8月22日、朝鮮中央テレビはロシアに派兵されて戦死した若い兵士を英雄として取り上げられた。その多くは、捕虜になる代わりに手榴弾で自爆を選んだ若者たちだった。北朝鮮に住む取材協力者たちは、洗脳の悲しい犠牲者である彼らの事例が、既に北朝鮮国内で新たな英雄主義を鼓舞する教育資料として使われていると報告する。危険な形で進められているこの洗脳教育に対して、国際社会ができることは何だろうか。(チョン・ソンジュン/カン・ジウォン

<北朝鮮特集>若者の血で染まった「ロシア派兵英雄」 (1) プロパガンダによって作られた「新英雄」神話

◆ロシア派兵の「自爆英雄」は大きな洗脳効果生む

北朝鮮軍の精鋭部隊「暴風軍団」出身の脱北民A氏は、金正恩政権がもてはやす「ロシア派兵英雄」の宣伝価値についてこう評価する。

「英雄主義を強調する金正恩政権にとって、その宣伝価値は非常に大きいだろう。これまで抗日闘争や朝鮮戦争時代の英雄たちの事例を使って兵士を教育、宣伝してきた。しかし、抗日闘争はほぼ100年前の、朝鮮戦争は70年以上前のことだ。どれだけ感情的な訴える力かあるだろうか。しかし今回のロシア派兵の英雄は、現実の戦争、現在の英雄だ。リアルな事例であるだけに、効果も大きいだろう」

取材協力者たちの報告によると、実際に当局が戦死者を英雄として作り上げる作業は、8月から始まっていた。

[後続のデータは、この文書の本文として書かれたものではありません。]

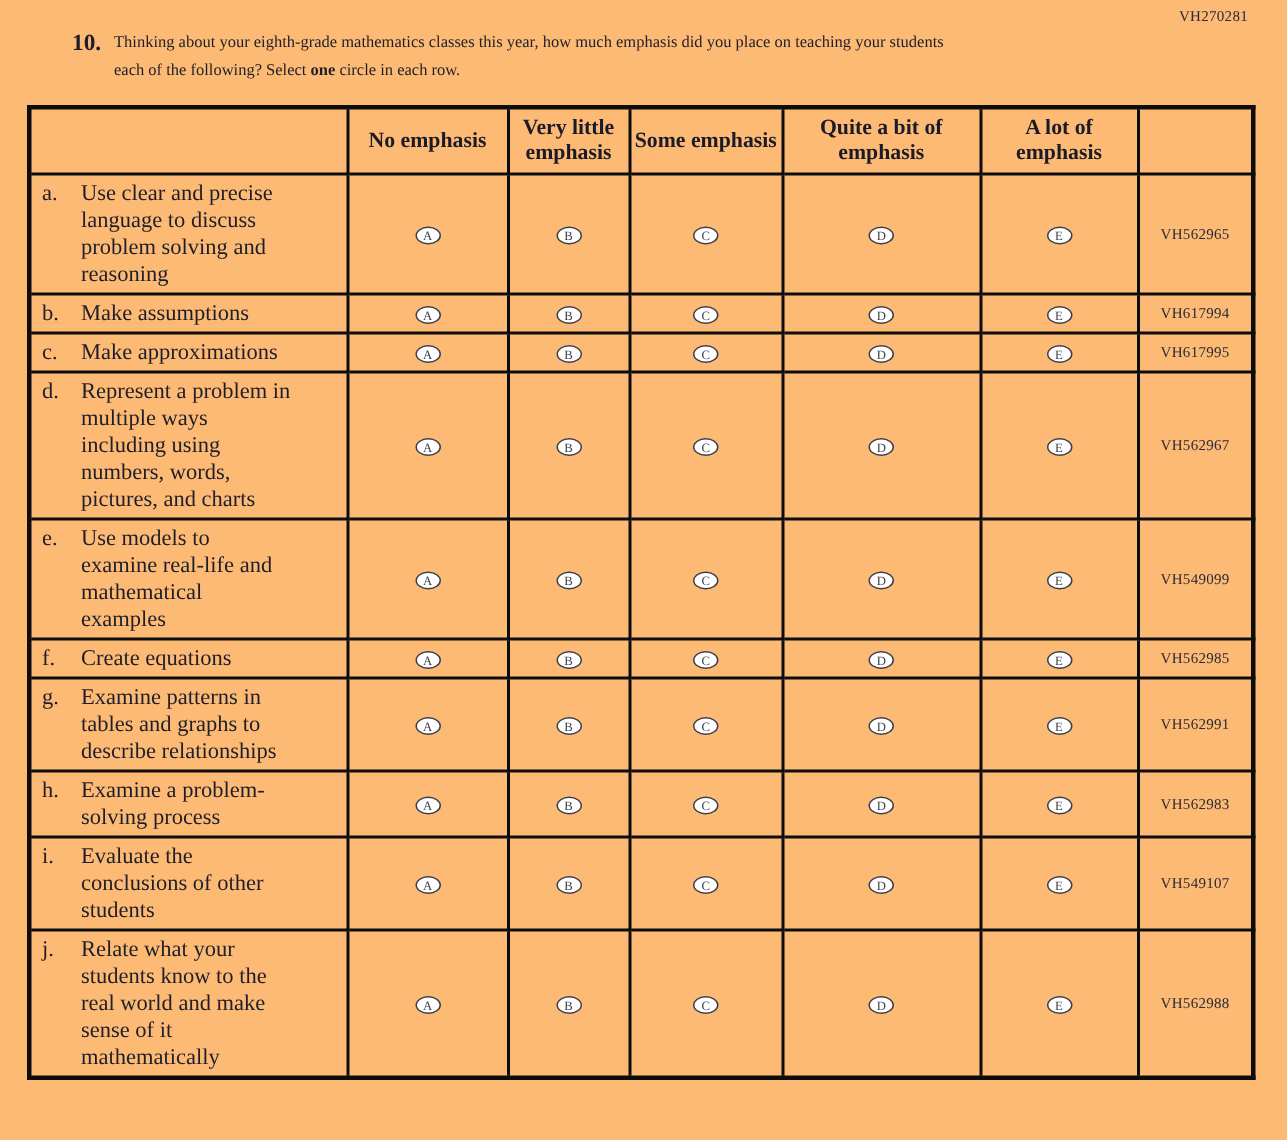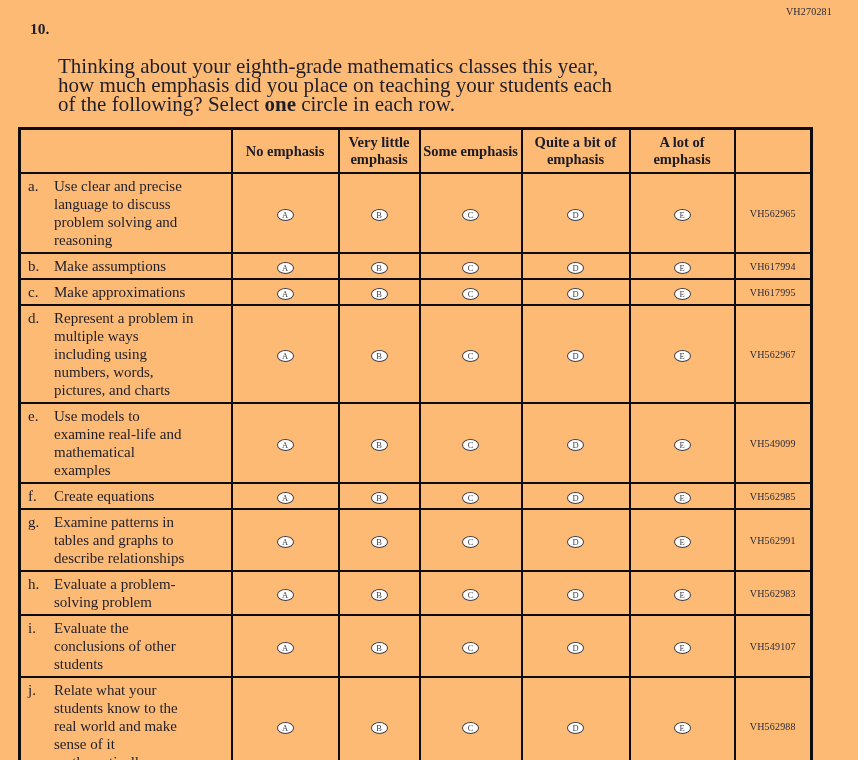"10." .question { padding: 19px 0 0 30px -> 19px 0 0 48px }
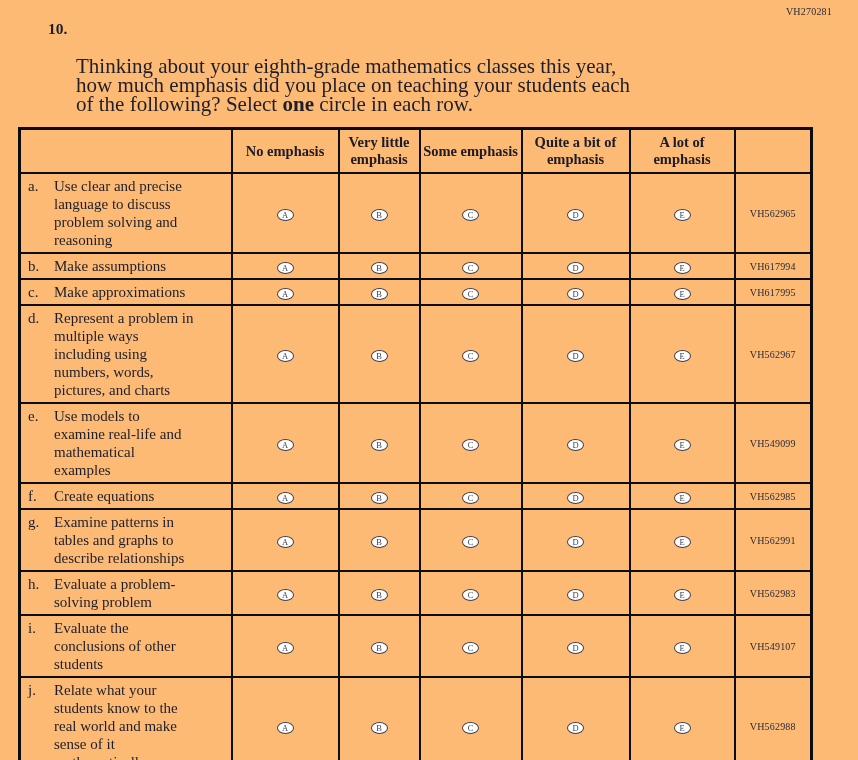"Thinking about your eighth-grade" .qtext { font-size: 21px -> 11px; margin-top: 38px -> none }
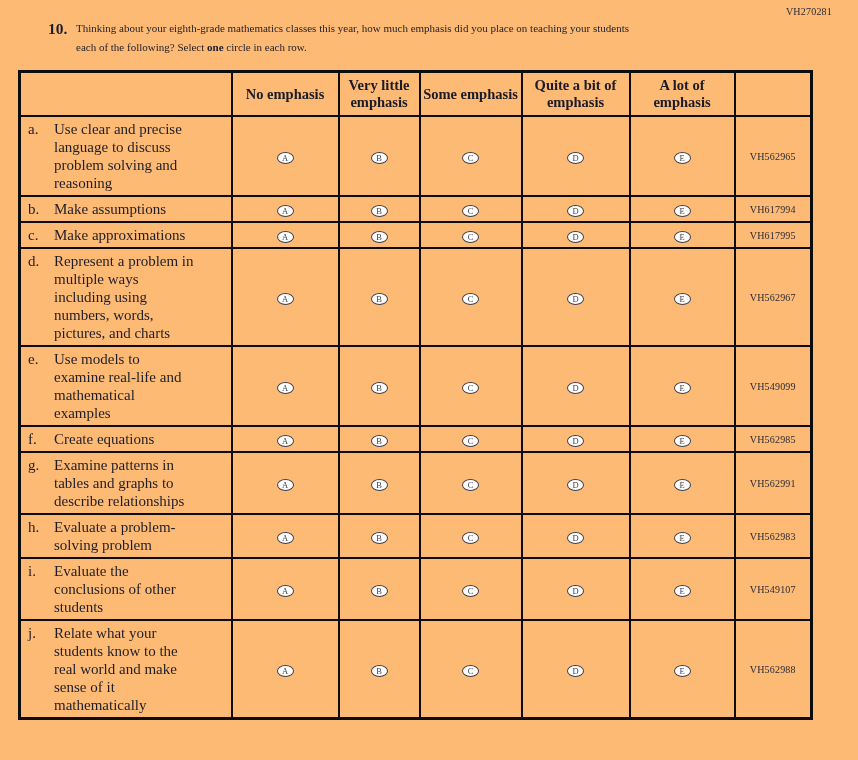"Quite a bit of emphasis" .w-opt4 { width: 108px -> 132px }
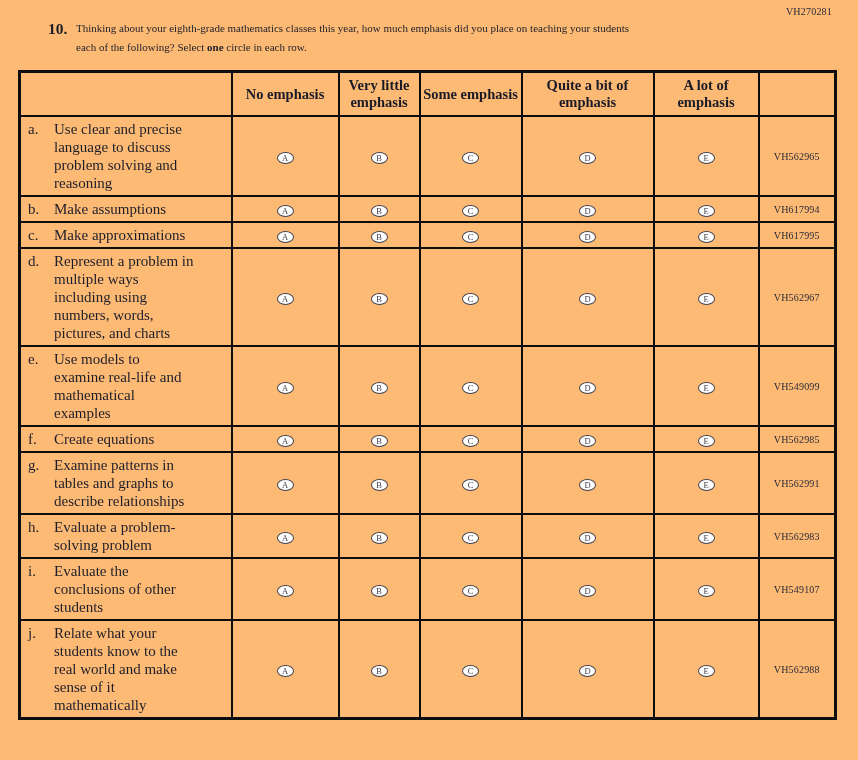"Evaluate a problem-solving problem" span.ltext { text: Evaluate a problem-solving problem -> Examine a problem-solving process }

国境警戒勤務中の北朝鮮兵士。20代初盤にように見える。2025年9月、両江道恵山市を中国側から撮影(アジアプレス)

◆国内で早くも英雄主義宣伝が始まっていた

9月末、北部に住む取材協力者は次のように報告してきた。

「英雄を宣伝する記録映画が頻繁に放送され、学習会や講演会でも『祖国のために犠牲になった青年たちで、歴史に長く残る英雄たちだ』として、大々的に紹介、宣伝している」

また、主に家庭の主婦を組織する女性同盟の学習の雰囲気について、こう伝える。
「9月27日に開かれた女性同盟の学習会でも記録映画が上映された。皆女性だから、息子や子どもを想像して涙を流すのです。感動して震える人もいた。元帥(金正恩)が涙を流す姿を見て、それにもらい泣く人もいた」

一般住民の反応も、当局の意図に合致しているようだ。
「戦死者について批判や不満を口にすることなんてあり得ません。だから周囲からほとんど聞こえてこない。逆に、『それでも祖国のために死んで、永遠に記憶されるのだからよかった』という声もある。学校では、英雄から学ぶキャンペーンが行われている」

こうした複数の報告は、ロシア派兵の戦死者たちが、すでに北朝鮮社会全体で新たな英雄物語として定着していることを示している。過去に学校で始まった英雄主義教育が軍隊の中で強化され、戦死者を称えるために再び社会全体へと拡散される、そんな循環構造が完成しつつあるのだ。